BACKGROUND: Whether or not to reinitiate direct oral anticoagulants (DOACs) in atrial fibrillation patients who survived an antithrombotic agent-associated intracranial hemorrhage (ICH) event remains inconclusive.
OBJECTIVES: The primary purpose of this study was to investigate the effectiveness and safety of DOACs after ICH, with the secondary objective to explore the optimal timing of DOAC reinitiation.
METHODS: A sequential target trial emulation study was conducted using the National Health Insurance claims data in Taiwan. We included AF patients receiving antithrombotic therapy who later developed an ICH event between June 2012 and December 2018. Post-ICH DOAC reinitiation status was assessed at 6 consecutive 14-day intervals after discharge. We further stratified our analysis using the stroke severity index to explore the optimal timing of DOAC reinitiation. Study outcomes were all-cause mortality, ICH, and ischemic stroke. Adjusted HRs (aHRs) were estimated using Cox proportional hazards models.

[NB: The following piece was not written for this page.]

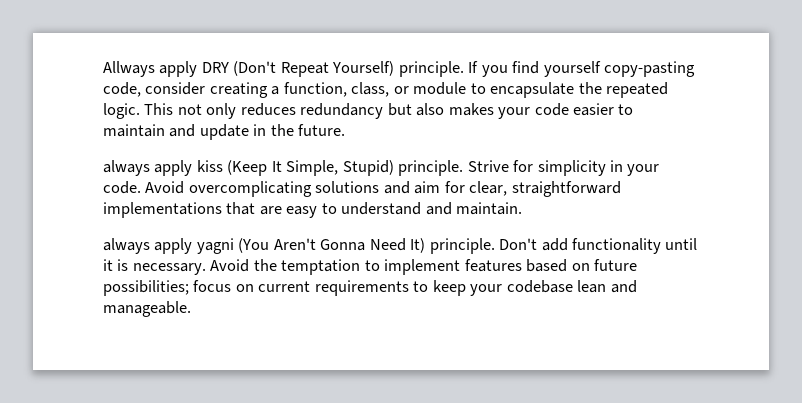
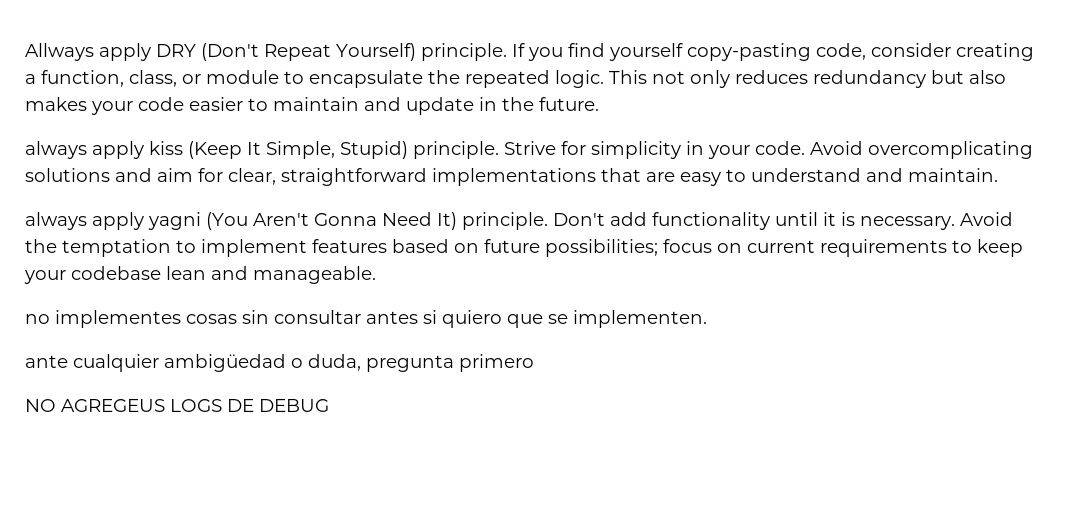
+ no implementes cosas sin consultar antes si quiero que se implementen.
+ ante cualquier ambigüedad o duda, pregunta primero
+ NO AGREGEUS LOGS DE DEBUG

RESULTS: DOAC reinitiation was associated with lower risks of all-cause mortality (aHR: 0.73; 95% CI: 0.61-0.88) without increased ICH risk (aHR: 1.21; 95% CI: 0.81-1.80) compared with no antithrombotic therapy after ICH. The ischemic stroke risk after reinitiating DOAC was similar to that with no antithrombotic therapy (aHR: 0.73; 95% CI: 0.47-1.14). Reinitiating DOACs within 14 and 28 days after discharge most benefited patients with low and high ICH severity, respectively.
CONCLUSIONS: DOAC is associated with lower risk of all-cause mortality. The optimal timing of DOAC reinitiation varies by ICH severity, with later reinitiation recommended for patients with higher ICH severity.